[Task description]
Reproduce the complete set of records, exactly as they appear.

[Extracted data entries]
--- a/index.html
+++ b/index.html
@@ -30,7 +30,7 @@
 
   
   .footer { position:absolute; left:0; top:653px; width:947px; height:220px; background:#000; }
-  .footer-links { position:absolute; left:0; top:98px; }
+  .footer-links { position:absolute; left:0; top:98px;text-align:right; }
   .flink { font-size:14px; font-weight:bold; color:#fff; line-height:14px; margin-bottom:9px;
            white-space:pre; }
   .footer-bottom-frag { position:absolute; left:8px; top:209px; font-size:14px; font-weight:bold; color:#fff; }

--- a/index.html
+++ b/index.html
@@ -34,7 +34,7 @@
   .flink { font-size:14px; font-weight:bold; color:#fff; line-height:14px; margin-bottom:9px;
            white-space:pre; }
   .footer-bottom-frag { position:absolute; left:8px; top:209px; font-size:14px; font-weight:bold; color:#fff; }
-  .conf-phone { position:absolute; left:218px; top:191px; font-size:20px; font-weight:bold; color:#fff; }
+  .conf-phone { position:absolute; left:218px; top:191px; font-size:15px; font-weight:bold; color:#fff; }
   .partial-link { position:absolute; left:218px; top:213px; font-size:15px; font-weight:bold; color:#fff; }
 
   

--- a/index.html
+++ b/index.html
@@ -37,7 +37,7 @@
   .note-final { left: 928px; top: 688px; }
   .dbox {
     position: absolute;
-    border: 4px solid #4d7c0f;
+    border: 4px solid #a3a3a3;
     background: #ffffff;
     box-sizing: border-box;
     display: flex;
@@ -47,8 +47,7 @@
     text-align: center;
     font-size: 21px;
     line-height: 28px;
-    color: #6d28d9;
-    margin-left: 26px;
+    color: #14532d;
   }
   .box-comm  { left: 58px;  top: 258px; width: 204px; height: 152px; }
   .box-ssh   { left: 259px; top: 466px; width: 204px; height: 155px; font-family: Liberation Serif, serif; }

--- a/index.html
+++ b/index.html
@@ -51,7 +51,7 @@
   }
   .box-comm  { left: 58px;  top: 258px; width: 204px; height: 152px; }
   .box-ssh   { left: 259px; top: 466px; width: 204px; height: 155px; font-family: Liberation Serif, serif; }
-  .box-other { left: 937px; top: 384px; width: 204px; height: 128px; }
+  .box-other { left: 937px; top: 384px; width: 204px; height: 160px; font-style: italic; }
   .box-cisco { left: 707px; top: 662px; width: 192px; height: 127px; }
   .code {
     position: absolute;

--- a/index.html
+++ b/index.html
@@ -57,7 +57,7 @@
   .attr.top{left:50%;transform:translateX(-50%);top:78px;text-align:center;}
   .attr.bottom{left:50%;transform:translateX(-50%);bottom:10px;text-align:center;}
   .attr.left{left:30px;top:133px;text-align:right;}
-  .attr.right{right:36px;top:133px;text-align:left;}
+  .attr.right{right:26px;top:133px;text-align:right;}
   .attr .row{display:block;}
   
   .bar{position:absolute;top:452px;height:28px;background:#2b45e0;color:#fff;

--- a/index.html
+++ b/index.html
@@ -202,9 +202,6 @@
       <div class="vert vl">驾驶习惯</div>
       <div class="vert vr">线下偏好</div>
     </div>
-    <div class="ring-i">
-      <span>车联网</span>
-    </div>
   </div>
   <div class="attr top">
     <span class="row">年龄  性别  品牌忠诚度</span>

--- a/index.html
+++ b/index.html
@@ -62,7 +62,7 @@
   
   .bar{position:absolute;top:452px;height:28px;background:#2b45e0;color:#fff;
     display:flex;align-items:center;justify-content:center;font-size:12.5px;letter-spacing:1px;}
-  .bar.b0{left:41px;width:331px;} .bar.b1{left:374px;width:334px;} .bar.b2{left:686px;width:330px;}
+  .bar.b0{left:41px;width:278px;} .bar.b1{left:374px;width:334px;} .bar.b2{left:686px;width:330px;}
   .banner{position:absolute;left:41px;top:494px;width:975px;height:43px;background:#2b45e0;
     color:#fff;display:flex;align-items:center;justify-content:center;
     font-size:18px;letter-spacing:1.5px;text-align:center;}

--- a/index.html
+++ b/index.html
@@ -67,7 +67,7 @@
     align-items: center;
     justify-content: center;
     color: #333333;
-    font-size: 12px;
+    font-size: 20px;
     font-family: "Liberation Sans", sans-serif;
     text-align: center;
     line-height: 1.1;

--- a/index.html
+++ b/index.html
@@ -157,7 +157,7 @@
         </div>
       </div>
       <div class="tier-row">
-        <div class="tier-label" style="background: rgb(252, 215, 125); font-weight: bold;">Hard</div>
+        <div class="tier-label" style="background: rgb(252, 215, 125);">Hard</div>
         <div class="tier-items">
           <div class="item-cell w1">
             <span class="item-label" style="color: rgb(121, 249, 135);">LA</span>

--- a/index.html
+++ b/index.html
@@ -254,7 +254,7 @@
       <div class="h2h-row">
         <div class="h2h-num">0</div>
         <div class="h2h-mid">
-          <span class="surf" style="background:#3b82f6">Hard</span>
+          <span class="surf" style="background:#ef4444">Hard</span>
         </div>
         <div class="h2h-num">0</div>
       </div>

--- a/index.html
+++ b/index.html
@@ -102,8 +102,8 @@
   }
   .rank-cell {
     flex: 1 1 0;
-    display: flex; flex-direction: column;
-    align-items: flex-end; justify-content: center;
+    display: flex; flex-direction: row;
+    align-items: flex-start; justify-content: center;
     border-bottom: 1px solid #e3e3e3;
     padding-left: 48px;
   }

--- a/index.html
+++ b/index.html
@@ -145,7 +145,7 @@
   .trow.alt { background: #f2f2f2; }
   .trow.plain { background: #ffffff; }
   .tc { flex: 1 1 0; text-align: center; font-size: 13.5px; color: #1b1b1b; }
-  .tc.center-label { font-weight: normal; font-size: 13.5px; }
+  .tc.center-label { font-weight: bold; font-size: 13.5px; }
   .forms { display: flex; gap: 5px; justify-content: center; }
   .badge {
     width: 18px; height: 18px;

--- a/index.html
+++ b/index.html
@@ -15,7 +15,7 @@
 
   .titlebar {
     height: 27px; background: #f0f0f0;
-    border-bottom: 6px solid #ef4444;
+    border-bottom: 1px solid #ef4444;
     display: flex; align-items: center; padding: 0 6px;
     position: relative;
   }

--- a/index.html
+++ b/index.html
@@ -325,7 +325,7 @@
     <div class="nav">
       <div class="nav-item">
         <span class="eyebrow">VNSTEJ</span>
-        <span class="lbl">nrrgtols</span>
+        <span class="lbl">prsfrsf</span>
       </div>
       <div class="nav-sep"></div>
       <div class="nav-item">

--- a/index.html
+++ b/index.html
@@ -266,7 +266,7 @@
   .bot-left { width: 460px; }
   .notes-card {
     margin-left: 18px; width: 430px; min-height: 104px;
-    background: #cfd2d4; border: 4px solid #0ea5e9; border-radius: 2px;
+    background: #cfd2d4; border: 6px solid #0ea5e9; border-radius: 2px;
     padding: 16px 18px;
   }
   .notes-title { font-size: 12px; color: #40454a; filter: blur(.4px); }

[Your response]
--- a/index.html
+++ b/index.html
@@ -30,7 +30,7 @@
 
   
   .footer { position:absolute; left:0; top:653px; width:947px; height:220px; background:#000; }
-  .footer-links { position:absolute; left:0; top:98px; }
+  .footer-links { position:absolute; left:0; top:98px;text-align:right; }
   .flink { font-size:14px; font-weight:bold; color:#fff; line-height:14px; margin-bottom:9px;
            white-space:pre; }
   .footer-bottom-frag { position:absolute; left:8px; top:209px; font-size:14px; font-weight:bold; color:#fff; }

--- a/index.html
+++ b/index.html
@@ -34,7 +34,7 @@
   .flink { font-size:14px; font-weight:bold; color:#fff; line-height:14px; margin-bottom:9px;
            white-space:pre; }
   .footer-bottom-frag { position:absolute; left:8px; top:209px; font-size:14px; font-weight:bold; color:#fff; }
-  .conf-phone { position:absolute; left:218px; top:191px; font-size:20px; font-weight:bold; color:#fff; }
+  .conf-phone { position:absolute; left:218px; top:191px; font-size:15px; font-weight:bold; color:#fff; }
   .partial-link { position:absolute; left:218px; top:213px; font-size:15px; font-weight:bold; color:#fff; }
 
   

--- a/index.html
+++ b/index.html
@@ -37,7 +37,7 @@
   .note-final { left: 928px; top: 688px; }
   .dbox {
     position: absolute;
-    border: 4px solid #4d7c0f;
+    border: 4px solid #a3a3a3;
     background: #ffffff;
     box-sizing: border-box;
     display: flex;
@@ -47,8 +47,7 @@
     text-align: center;
     font-size: 21px;
     line-height: 28px;
-    color: #6d28d9;
-    margin-left: 26px;
+    color: #14532d;
   }
   .box-comm  { left: 58px;  top: 258px; width: 204px; height: 152px; }
   .box-ssh   { left: 259px; top: 466px; width: 204px; height: 155px; font-family: Liberation Serif, serif; }

--- a/index.html
+++ b/index.html
@@ -51,7 +51,7 @@
   }
   .box-comm  { left: 58px;  top: 258px; width: 204px; height: 152px; }
   .box-ssh   { left: 259px; top: 466px; width: 204px; height: 155px; font-family: Liberation Serif, serif; }
-  .box-other { left: 937px; top: 384px; width: 204px; height: 128px; }
+  .box-other { left: 937px; top: 384px; width: 204px; height: 160px; font-style: italic; }
   .box-cisco { left: 707px; top: 662px; width: 192px; height: 127px; }
   .code {
     position: absolute;

--- a/index.html
+++ b/index.html
@@ -57,7 +57,7 @@
   .attr.top{left:50%;transform:translateX(-50%);top:78px;text-align:center;}
   .attr.bottom{left:50%;transform:translateX(-50%);bottom:10px;text-align:center;}
   .attr.left{left:30px;top:133px;text-align:right;}
-  .attr.right{right:36px;top:133px;text-align:left;}
+  .attr.right{right:26px;top:133px;text-align:right;}
   .attr .row{display:block;}
   
   .bar{position:absolute;top:452px;height:28px;background:#2b45e0;color:#fff;

--- a/index.html
+++ b/index.html
@@ -202,9 +202,6 @@
       <div class="vert vl">驾驶习惯</div>
       <div class="vert vr">线下偏好</div>
     </div>
-    <div class="ring-i">
-      <span>车联网</span>
-    </div>
   </div>
   <div class="attr top">
     <span class="row">年龄  性别  品牌忠诚度</span>

--- a/index.html
+++ b/index.html
@@ -62,7 +62,7 @@
   
   .bar{position:absolute;top:452px;height:28px;background:#2b45e0;color:#fff;
     display:flex;align-items:center;justify-content:center;font-size:12.5px;letter-spacing:1px;}
-  .bar.b0{left:41px;width:331px;} .bar.b1{left:374px;width:334px;} .bar.b2{left:686px;width:330px;}
+  .bar.b0{left:41px;width:278px;} .bar.b1{left:374px;width:334px;} .bar.b2{left:686px;width:330px;}
   .banner{position:absolute;left:41px;top:494px;width:975px;height:43px;background:#2b45e0;
     color:#fff;display:flex;align-items:center;justify-content:center;
     font-size:18px;letter-spacing:1.5px;text-align:center;}

--- a/index.html
+++ b/index.html
@@ -67,7 +67,7 @@
     align-items: center;
     justify-content: center;
     color: #333333;
-    font-size: 12px;
+    font-size: 20px;
     font-family: "Liberation Sans", sans-serif;
     text-align: center;
     line-height: 1.1;

--- a/index.html
+++ b/index.html
@@ -157,7 +157,7 @@
         </div>
       </div>
       <div class="tier-row">
-        <div class="tier-label" style="background: rgb(252, 215, 125); font-weight: bold;">Hard</div>
+        <div class="tier-label" style="background: rgb(252, 215, 125);">Hard</div>
         <div class="tier-items">
           <div class="item-cell w1">
             <span class="item-label" style="color: rgb(121, 249, 135);">LA</span>

--- a/index.html
+++ b/index.html
@@ -254,7 +254,7 @@
       <div class="h2h-row">
         <div class="h2h-num">0</div>
         <div class="h2h-mid">
-          <span class="surf" style="background:#3b82f6">Hard</span>
+          <span class="surf" style="background:#ef4444">Hard</span>
         </div>
         <div class="h2h-num">0</div>
       </div>

--- a/index.html
+++ b/index.html
@@ -102,8 +102,8 @@
   }
   .rank-cell {
     flex: 1 1 0;
-    display: flex; flex-direction: column;
-    align-items: flex-end; justify-content: center;
+    display: flex; flex-direction: row;
+    align-items: flex-start; justify-content: center;
     border-bottom: 1px solid #e3e3e3;
     padding-left: 48px;
   }

--- a/index.html
+++ b/index.html
@@ -145,7 +145,7 @@
   .trow.alt { background: #f2f2f2; }
   .trow.plain { background: #ffffff; }
   .tc { flex: 1 1 0; text-align: center; font-size: 13.5px; color: #1b1b1b; }
-  .tc.center-label { font-weight: normal; font-size: 13.5px; }
+  .tc.center-label { font-weight: bold; font-size: 13.5px; }
   .forms { display: flex; gap: 5px; justify-content: center; }
   .badge {
     width: 18px; height: 18px;

--- a/index.html
+++ b/index.html
@@ -15,7 +15,7 @@
 
   .titlebar {
     height: 27px; background: #f0f0f0;
-    border-bottom: 6px solid #ef4444;
+    border-bottom: 1px solid #ef4444;
     display: flex; align-items: center; padding: 0 6px;
     position: relative;
   }

--- a/index.html
+++ b/index.html
@@ -325,7 +325,7 @@
     <div class="nav">
       <div class="nav-item">
         <span class="eyebrow">VNSTEJ</span>
-        <span class="lbl">nrrgtols</span>
+        <span class="lbl">prsfrsf</span>
       </div>
       <div class="nav-sep"></div>
       <div class="nav-item">

--- a/index.html
+++ b/index.html
@@ -266,7 +266,7 @@
   .bot-left { width: 460px; }
   .notes-card {
     margin-left: 18px; width: 430px; min-height: 104px;
-    background: #cfd2d4; border: 4px solid #0ea5e9; border-radius: 2px;
+    background: #cfd2d4; border: 6px solid #0ea5e9; border-radius: 2px;
     padding: 16px 18px;
   }
   .notes-title { font-size: 12px; color: #40454a; filter: blur(.4px); }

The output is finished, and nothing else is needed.